El país asiste a la discusión que cada cuatro años se presenta en período preelectoral, sobre la actividad de funcionarios del alto gobierno que desempeñan simultáneamente su papel político-institucional como cabezas de entidades del Estado, y el político-proselitista con objetivos electorales.
El caso más visible es el del vicepresidente de la República, Germán Vargas Lleras. A muchos parece sorprender que el vicepresidente esté haciendo política. Pero es que la está haciendo desde el primer momento, a la luz del día y ante testigos de todas las procedencias. Para eso fue designado por el presidente Juan Manuel Santos. Los vicepresidentes, según la Constitución, tendrán las funciones que el Presidente les asigne. Al actual le encomendaron la gestión de las áreas de infraestructura y vías, vivienda y agua potable. Mayor visibilidad a la hora de entregar obras y resultados tangibles no puede haber.
Ahora bien, paralela a esa evidencia va la consideración de la desigualdad de oportunidades que implica para otros precandidatos que no tienen acceso ni a la visibilidad que reporta el cargo desempeñado ni mucho menos a los medios y bienes del Estado puestos al servicio del funcionario-candidato.
Hay una desigualdad notoria, pero consustancial al ejercicio del cargo público. Ahí la línea entre la actividad como funcionario y la del político en busca de votos es difusa. Todos los que han participado del ejercicio del poder político en Colombia se han visto a la vez beneficiados por este sistema y perjudicados en otro momento. Si ahora Horacio Serpa se queja del activismo electoral de Vargas Lleras, él mismo se benefició de toda la maquinaria gubernamental en las elecciones de 1998.
Con la aprobación, en 2004, de la reelección presidencial (ya abolida), la desigualdad para los partidos y candidatos de oposición fue aún mayor. Se intentó equilibrar con una ley de garantías electorales cuya consecuencia más visible fue poner trabas a la contratación pública seis meses antes de las elecciones. Pero el proselitismo de los funcionarios siguió igual. Es, no obstante, una condición propia del ejercicio de la política. Revísese, si no, el período de cuatro años de campaña continua de Gustavo Petro en Bogotá.
Que sea lo habitual no quiere decir que haya que aceptarse sin más. La preocupación mayor es la utilización de bienes y recursos del Estado para hacer campaña. Eso ocurre de forma permanente en Colombia a pesar de estar prohibido por la ley.
Muchos políticos dicen que es una legislación obsoleta, que da la espalda a la realidad y que no sirve de contención al abuso de la función pública como mecanismo de búsqueda de votos.

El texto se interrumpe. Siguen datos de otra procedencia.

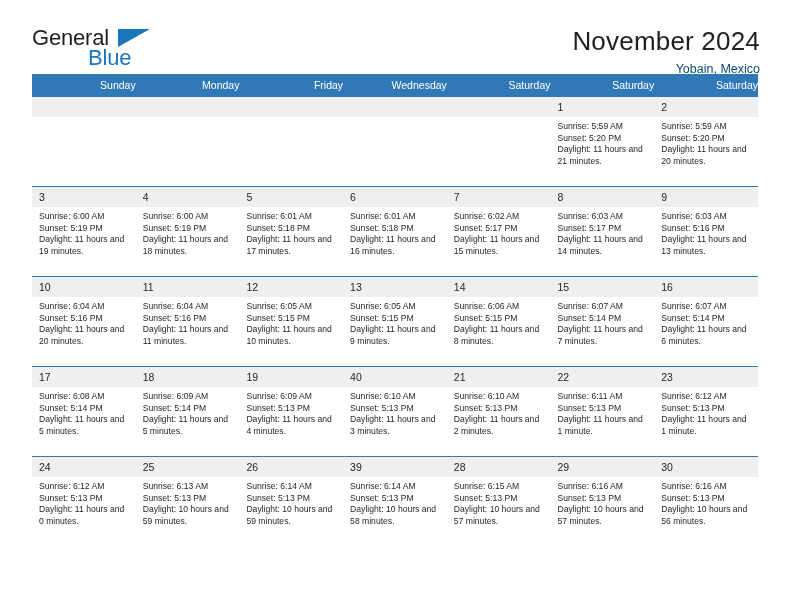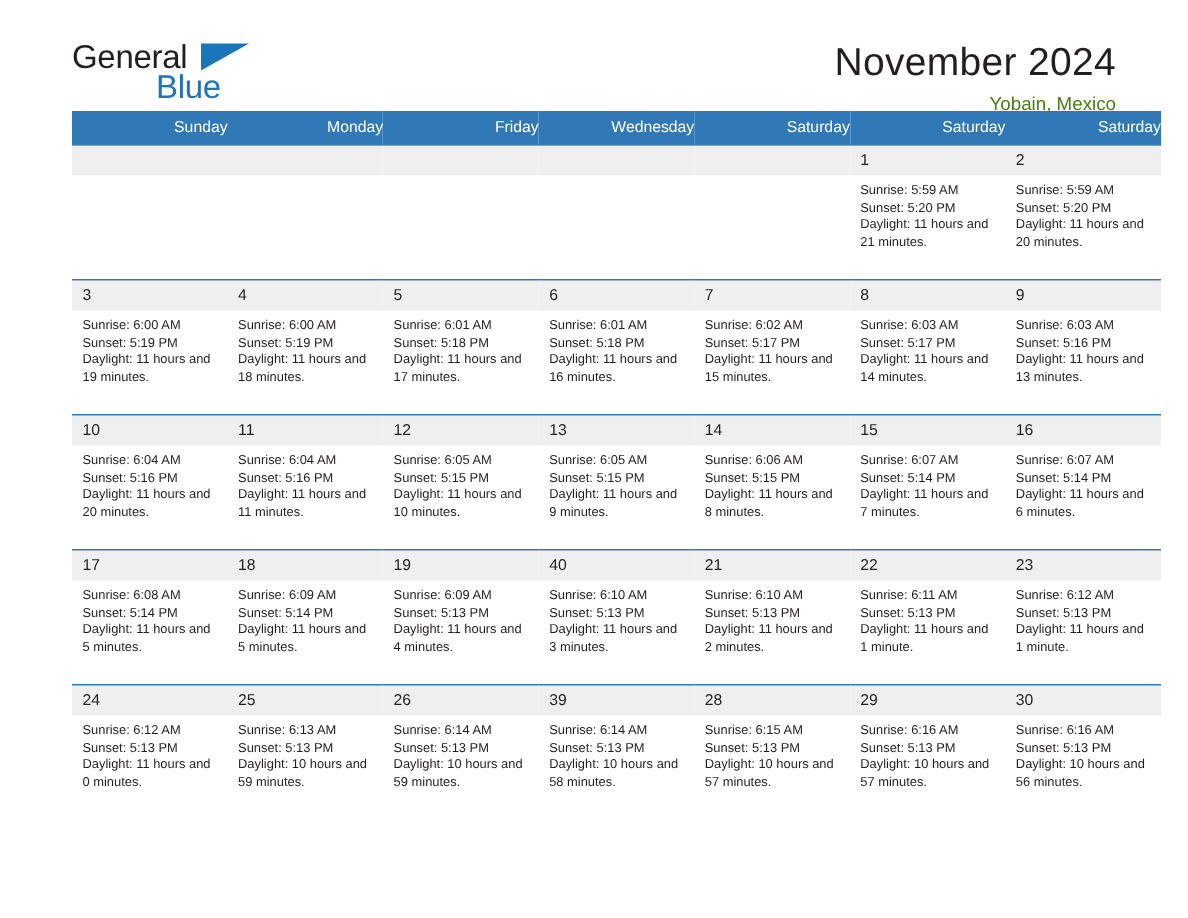--- a/index.html
+++ b/index.html
@@ -19,7 +19,7 @@
     width: 792px;
     height: 612px;
     box-sizing: border-box;
-    padding: 0 48px;
+    padding: 0 32px;
   }
 
   

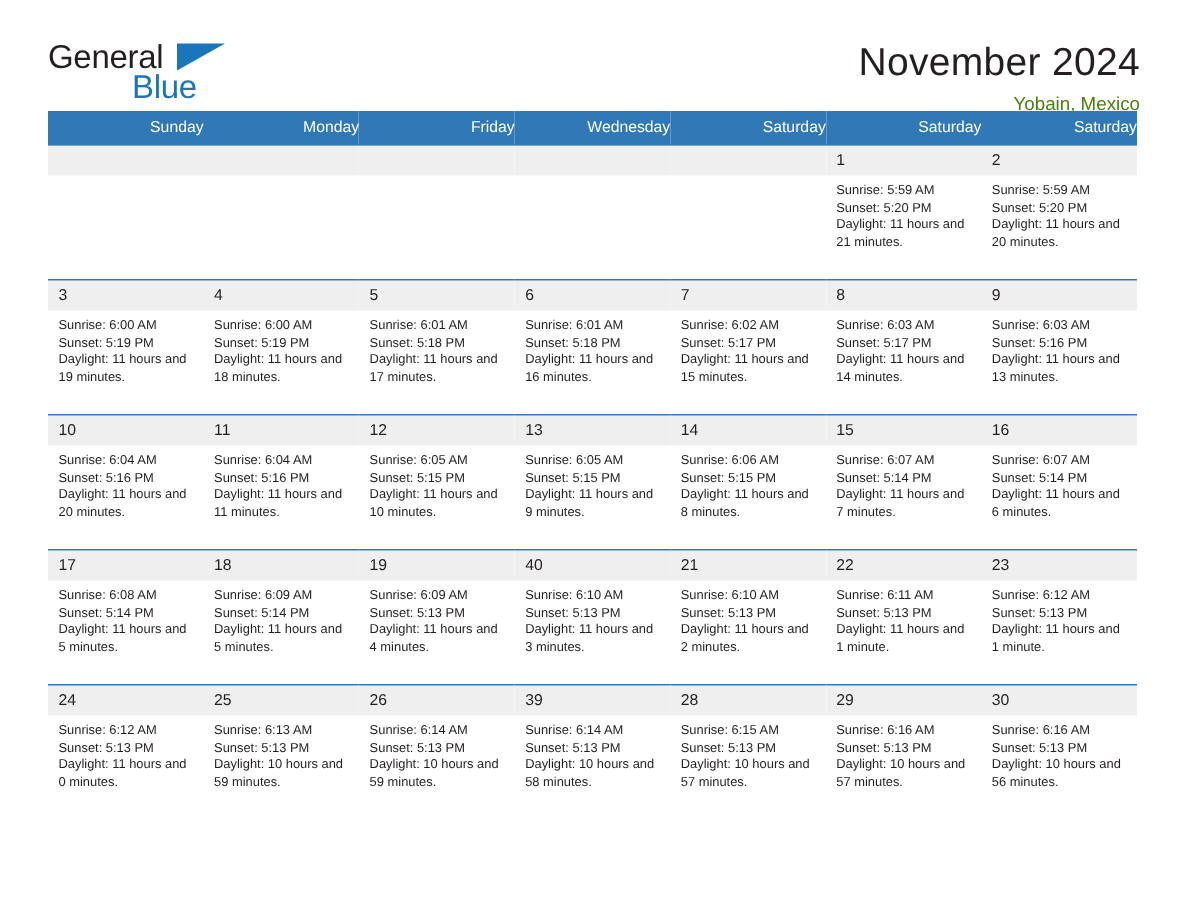--- a/index.html
+++ b/index.html
@@ -79,7 +79,7 @@
   }
   .cal-subtitle {
     font-size: 12.5px;
-    color: #4d7c0f;
+    color: #0c4a6e;
     line-height: 18px;
     margin-top: 4px;
   }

Pero la norma existe, tiene rango constitucional y hay que velar por su aplicación, en tanto se llegue eventualmente a un consenso político -tan difícil en el país para cualquier asunto- para cambiar las reglas de juego electorales.
Un buen desempeño en el ejercicio de la función pública, con eficacia en los resultados, eficiencia en el manejo de los recursos públicos, probidad en el desempeño del cargo y logro de metas en beneficio de la sociedad colombiana siempre será la mejor carta de presentación de un candidato, más que las promesas y diseño de programas irrealizables.
Varios de los ministros que actualmente pugnan por posicionarse en el partidor de candidaturas deben ofrecer, antes que todo, un balance de lo efectivamente realizado. El de Agricultura, Aurelio Iragorri, por ejemplo, debía entregar un Excel donde figure lo que prometió a lo largo y ancho del país, y lo que efectivamente entregó y ejecutó. O la ministra de Trabajo, Clara López, en campaña desde que se posesionó y con magros resultados.
Por eso mismo, todos los precandidatos en ciernes deben atender el llamado del procurador, Fernando Carrillo, y retirarse ya del Gobierno. El uso de los bienes y los recursos públicos debe destinarse a los programas a los que están llamados, no a impulsar candidaturas.